I found out why Marti and I are so right, I mean so wrong, I mean so left of, or right for each other.
Don’t you like those psychological systems that come along ever so often and lump people into never any more than four groups? How we run to them and find one of the four that perfectly explains us? First there was the temperaments (I’m a melancholy married to a phlegmatic), then the colors (remember: What’s your color?), then the right brain/left brain people came along and simplified it all into two groups, and here’s the real deal: I bet every marriage has a right and left brain married to each other. It’s the way we work. Opposites attract; or you could also say that we are all trying to complete ourselves. Who wants to live with another version of you?

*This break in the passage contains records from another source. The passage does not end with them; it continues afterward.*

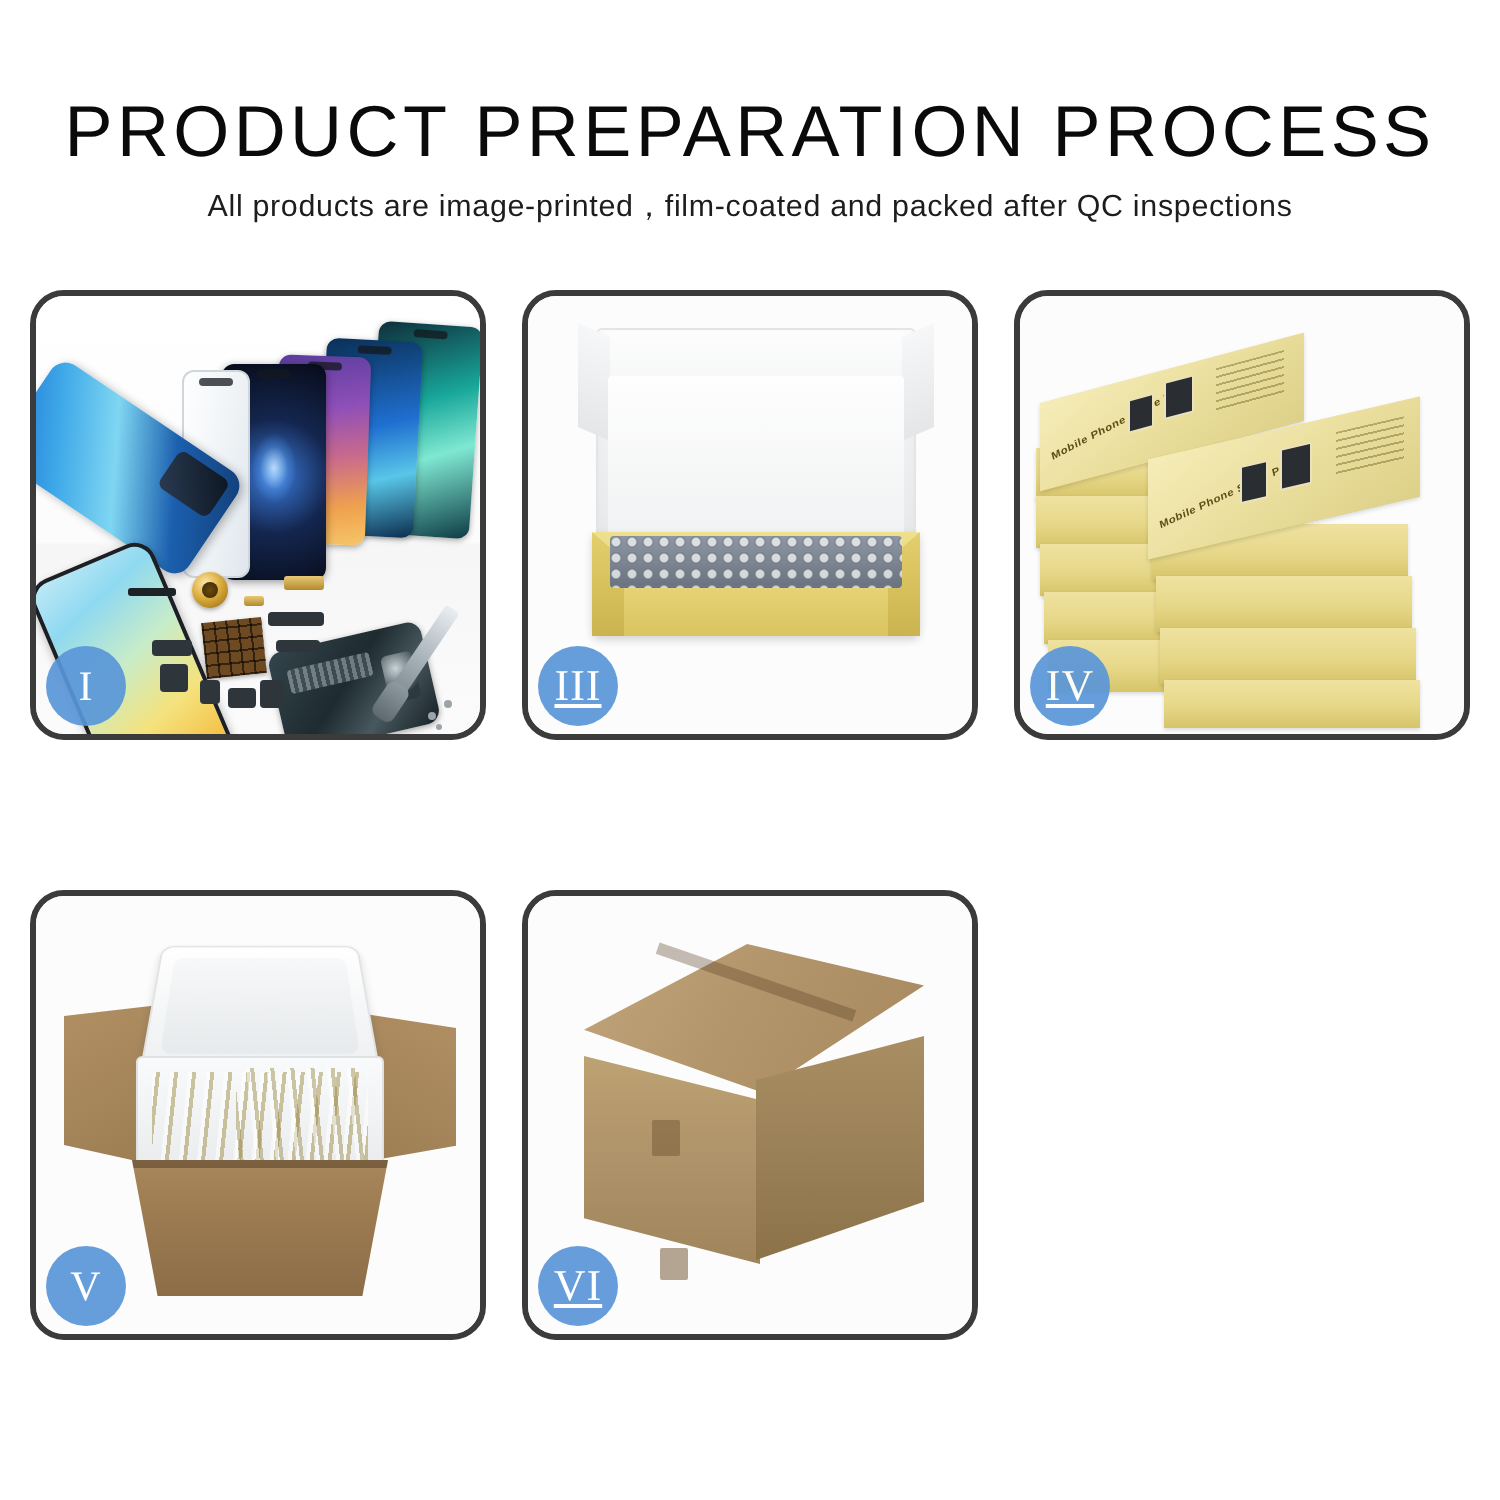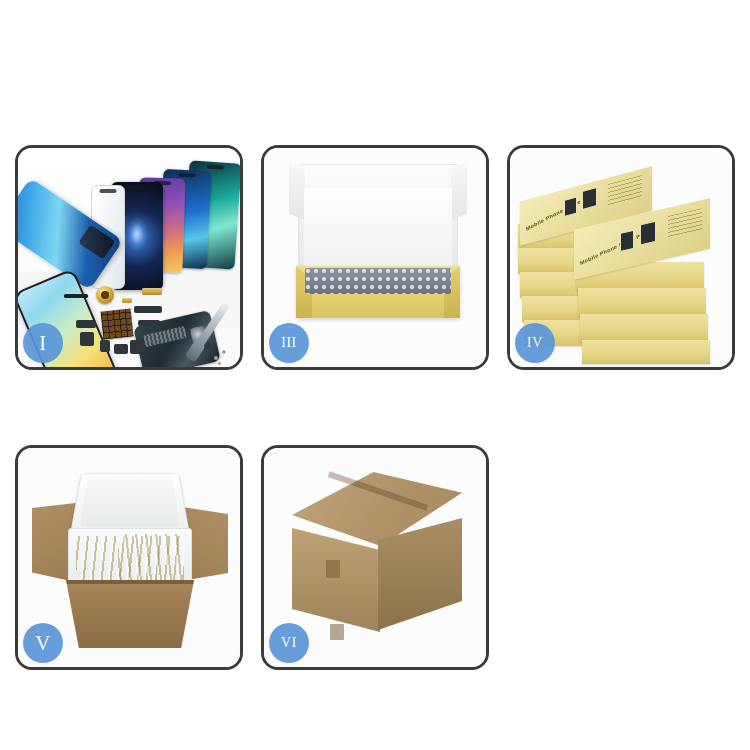--- a/index.html
+++ b/index.html
@@ -424,6 +424,7 @@
 <div id="page">
 
   <div id="header">
+    <div id="title">PRODUCT PREPARATION PROCESS</div>
   </div>
 
   <div id="grid">

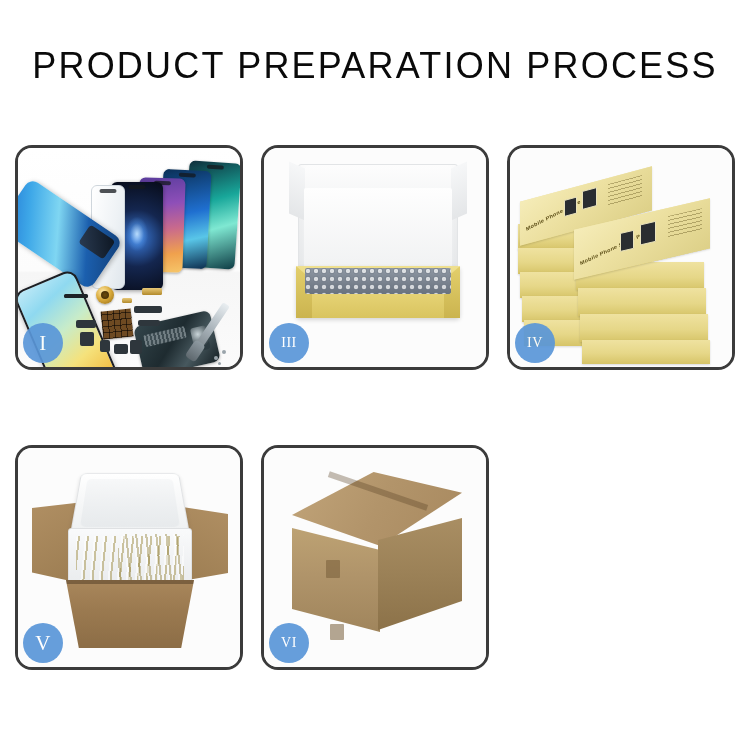--- a/index.html
+++ b/index.html
@@ -425,6 +425,7 @@
 
   <div id="header">
     <div id="title">PRODUCT PREPARATION PROCESS</div>
+    <div id="subtitle">All products are image-printed，film-coated and packed after QC inspections</div>
   </div>
 
   <div id="grid">

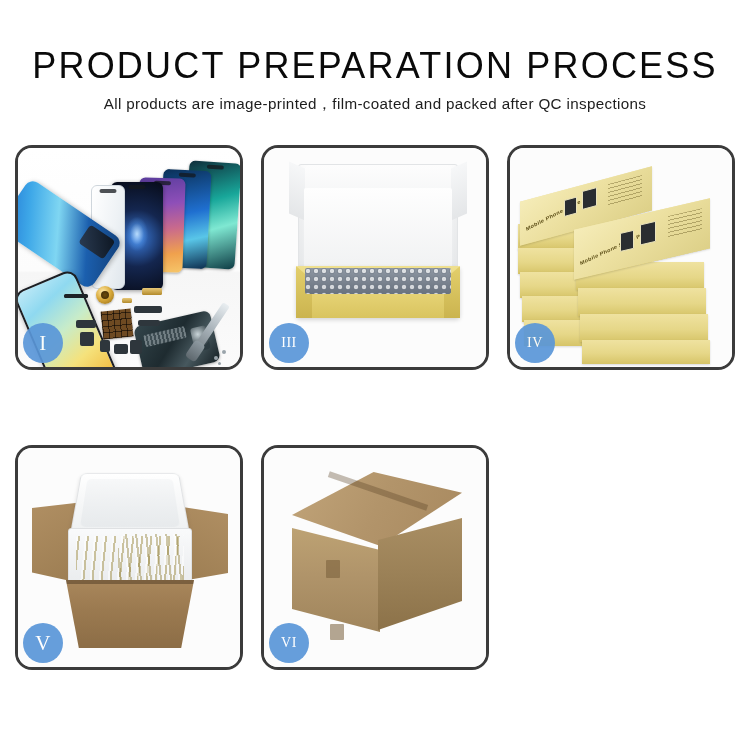--- a/index.html
+++ b/index.html
@@ -78,7 +78,7 @@
     letter-spacing: 0.5px;
     z-index: 40;
   }
-  .badge.wide { font-size: 14px; }
+  .badge.wide { font-size: 22px; text-decoration: underline; }
 
   
   .p1 { background:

I suppose some do. At least I find most people are married to someone enough like themselves to at least have a few things they enjoy doing together. Marti and I, however, are off the charts different. We don’t take psychological matching tests anymore because we did once and found out we should never have been married. We are so different that when we fire together we are a powerful force, but when we are not, there is a question as to whether one of us might not live through another day.

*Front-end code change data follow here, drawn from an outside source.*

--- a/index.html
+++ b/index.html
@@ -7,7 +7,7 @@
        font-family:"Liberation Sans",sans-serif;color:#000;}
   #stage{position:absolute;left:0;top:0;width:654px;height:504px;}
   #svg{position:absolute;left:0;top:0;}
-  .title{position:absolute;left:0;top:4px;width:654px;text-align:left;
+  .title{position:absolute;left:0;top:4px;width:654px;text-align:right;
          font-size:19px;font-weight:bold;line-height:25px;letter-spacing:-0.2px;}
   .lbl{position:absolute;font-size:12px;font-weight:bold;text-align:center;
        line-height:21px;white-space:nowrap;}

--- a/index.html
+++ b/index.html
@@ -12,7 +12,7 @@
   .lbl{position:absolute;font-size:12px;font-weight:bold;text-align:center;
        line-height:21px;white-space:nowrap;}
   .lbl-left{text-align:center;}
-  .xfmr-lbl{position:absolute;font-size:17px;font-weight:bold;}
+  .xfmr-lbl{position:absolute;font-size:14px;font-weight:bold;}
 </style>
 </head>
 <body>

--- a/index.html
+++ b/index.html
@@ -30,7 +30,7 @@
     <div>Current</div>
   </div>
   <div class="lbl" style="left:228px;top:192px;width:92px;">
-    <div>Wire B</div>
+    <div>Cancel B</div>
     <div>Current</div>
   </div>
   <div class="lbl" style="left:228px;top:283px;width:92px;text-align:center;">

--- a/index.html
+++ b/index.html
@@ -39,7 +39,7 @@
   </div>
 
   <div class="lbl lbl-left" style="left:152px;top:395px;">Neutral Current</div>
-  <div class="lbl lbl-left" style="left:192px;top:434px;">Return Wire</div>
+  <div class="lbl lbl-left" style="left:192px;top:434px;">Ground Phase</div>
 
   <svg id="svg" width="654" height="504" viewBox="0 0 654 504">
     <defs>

Take the right brain/left brain phenomenon. Of course none of us is entirely one or the other, but a combination of strengths and weaknesses. The playful part of you in the right side might decide to roller-blade to work. The left side will make sure you get there safely and by a good route. The right side is where you find such things as music, art, poetry, and magic. It’s where an actor might find the motivation for a certain reading of his lines, but the left is where he finds the means to memorize them.
I say no one is completely one or the other, but my wife is the closest thing to all right brain as anyone could ever get. In fact, we think we may have found her left brain cell the other day which may mean she has used it all up on that moment, looking for it.

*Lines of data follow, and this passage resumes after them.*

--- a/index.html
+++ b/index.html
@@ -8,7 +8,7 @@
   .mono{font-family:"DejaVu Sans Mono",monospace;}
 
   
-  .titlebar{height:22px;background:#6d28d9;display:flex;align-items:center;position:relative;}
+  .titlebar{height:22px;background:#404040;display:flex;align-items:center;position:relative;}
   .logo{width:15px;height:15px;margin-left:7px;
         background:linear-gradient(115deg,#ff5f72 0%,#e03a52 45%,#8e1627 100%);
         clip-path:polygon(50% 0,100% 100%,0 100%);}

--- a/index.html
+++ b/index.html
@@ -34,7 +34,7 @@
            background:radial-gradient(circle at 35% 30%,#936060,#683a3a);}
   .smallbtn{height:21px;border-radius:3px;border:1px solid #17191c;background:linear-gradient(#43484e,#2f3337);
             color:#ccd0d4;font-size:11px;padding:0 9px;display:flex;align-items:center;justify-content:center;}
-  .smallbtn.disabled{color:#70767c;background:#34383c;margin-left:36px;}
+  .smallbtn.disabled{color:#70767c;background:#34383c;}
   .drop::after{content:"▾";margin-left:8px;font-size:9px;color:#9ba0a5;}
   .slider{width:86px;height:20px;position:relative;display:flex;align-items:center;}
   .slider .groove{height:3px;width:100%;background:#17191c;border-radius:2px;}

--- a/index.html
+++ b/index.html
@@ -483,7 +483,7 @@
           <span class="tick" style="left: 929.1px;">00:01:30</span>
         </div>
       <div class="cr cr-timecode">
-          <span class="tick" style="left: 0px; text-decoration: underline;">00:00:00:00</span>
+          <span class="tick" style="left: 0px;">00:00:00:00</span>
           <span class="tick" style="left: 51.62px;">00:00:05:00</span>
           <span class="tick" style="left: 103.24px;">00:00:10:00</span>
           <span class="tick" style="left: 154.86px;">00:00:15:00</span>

Being right brained means you can often take leaps in lateral thinking that other people cannot follow. Edward de Bono wrote several books on how to integrate lateral thinking into education. As a right-brain activity, he says lateral thinking involves humor, insight, and creativity. Left-brained, vertical thinking (what I have more of than Marti ever dreamed of)) involves reason and logic. He says, “Vertical thinking moves forward by sequential steps, each of which has to be justified . . . In lateral thinking one may have to be wrong at some stage in order to achieve a right solution; in vertical thinking (logic or math, for example) this would be impossible.”
Aha! There it is: the source of our problem. Marti is asking me to follow the impossible. No wonder. And no wonder she’s always talking about conflict as being good. You can’t know her without conflict, but she’s right about this: Conflict is good.
Here’s the point: we all have to figure out how to live together when we are so different. That means we have to learn to appreciate the different. Resist the same, because that turns us into like groups and factions with the wrong idea about what peace is. Peace is not what happens when everyone is the same; it’s what happens when different people appreciate each other for who they are and what they are missing.